[Before and after images]
-.-.-

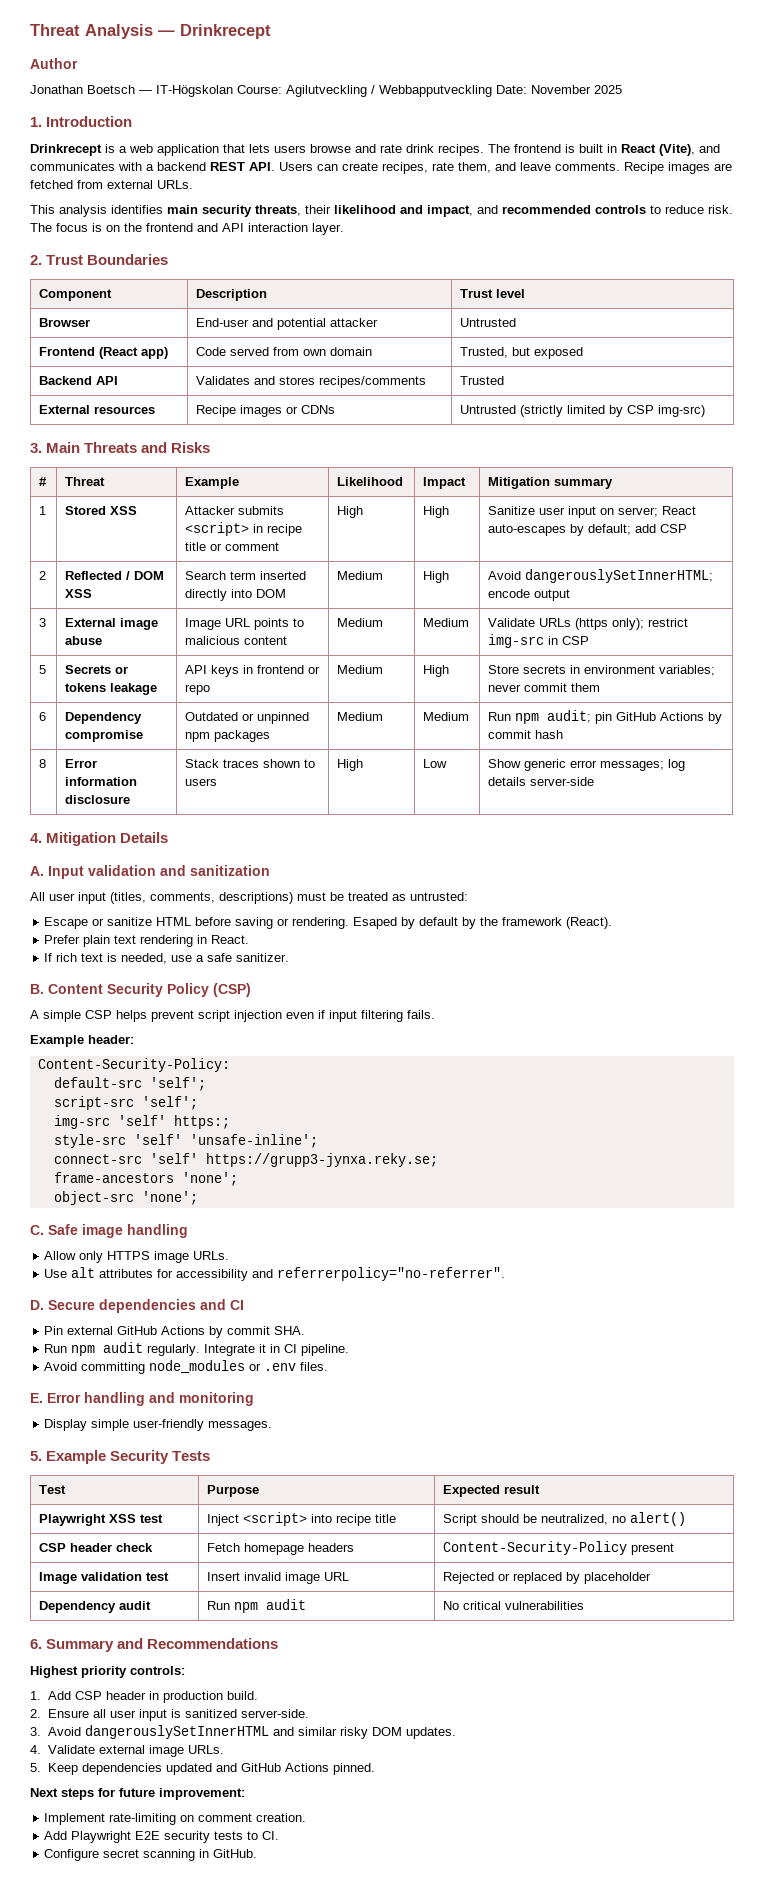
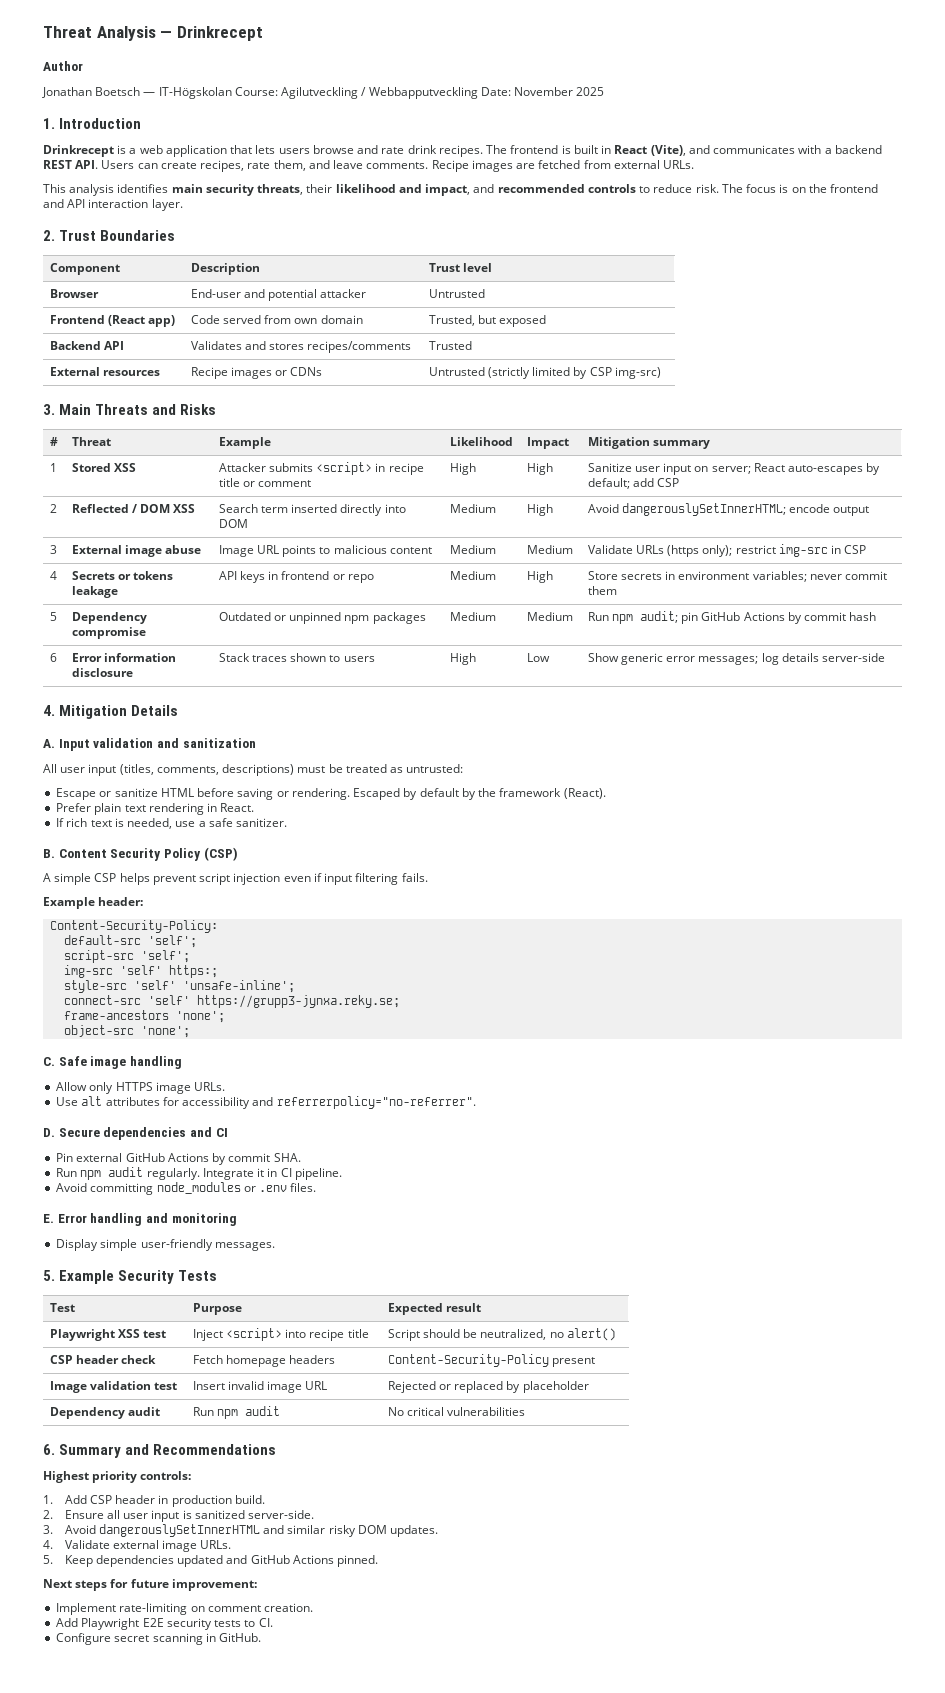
- 5 | Secrets or tokens leakage | API keys in frontend or repo | Medium | High | Store secrets in environment variables; never commit them
+ 4 | Secrets or tokens leakage | API keys in frontend or repo | Medium | High | Store secrets in environment variables; never commit them
- 6 | Dependency compromise | Outdated or unpinned npm packages | Medium | Medium | Run npm audit; pin GitHub Actions by commit hash
+ 5 | Dependency compromise | Outdated or unpinned npm packages | Medium | Medium | Run npm audit; pin GitHub Actions by commit hash
- 8 | Error information disclosure | Stack traces shown to users | High | Low | Show generic error messages; log details server-side
+ 6 | Error information disclosure | Stack traces shown to users | High | Low | Show generic error messages; log details server-side
- Esaped by default by the framework (React).
+ Escaped by default by the framework (React).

-.-.-

__WHAT YOU ARE ASKED TO DO__. The lines to output run from the one containing "- Esaped by default by the framework (React)." through the last line of the records above; repeat them exactly and nothing more.

__REPLY__.
- Esaped by default by the framework (React).
+ Escaped by default by the framework (React).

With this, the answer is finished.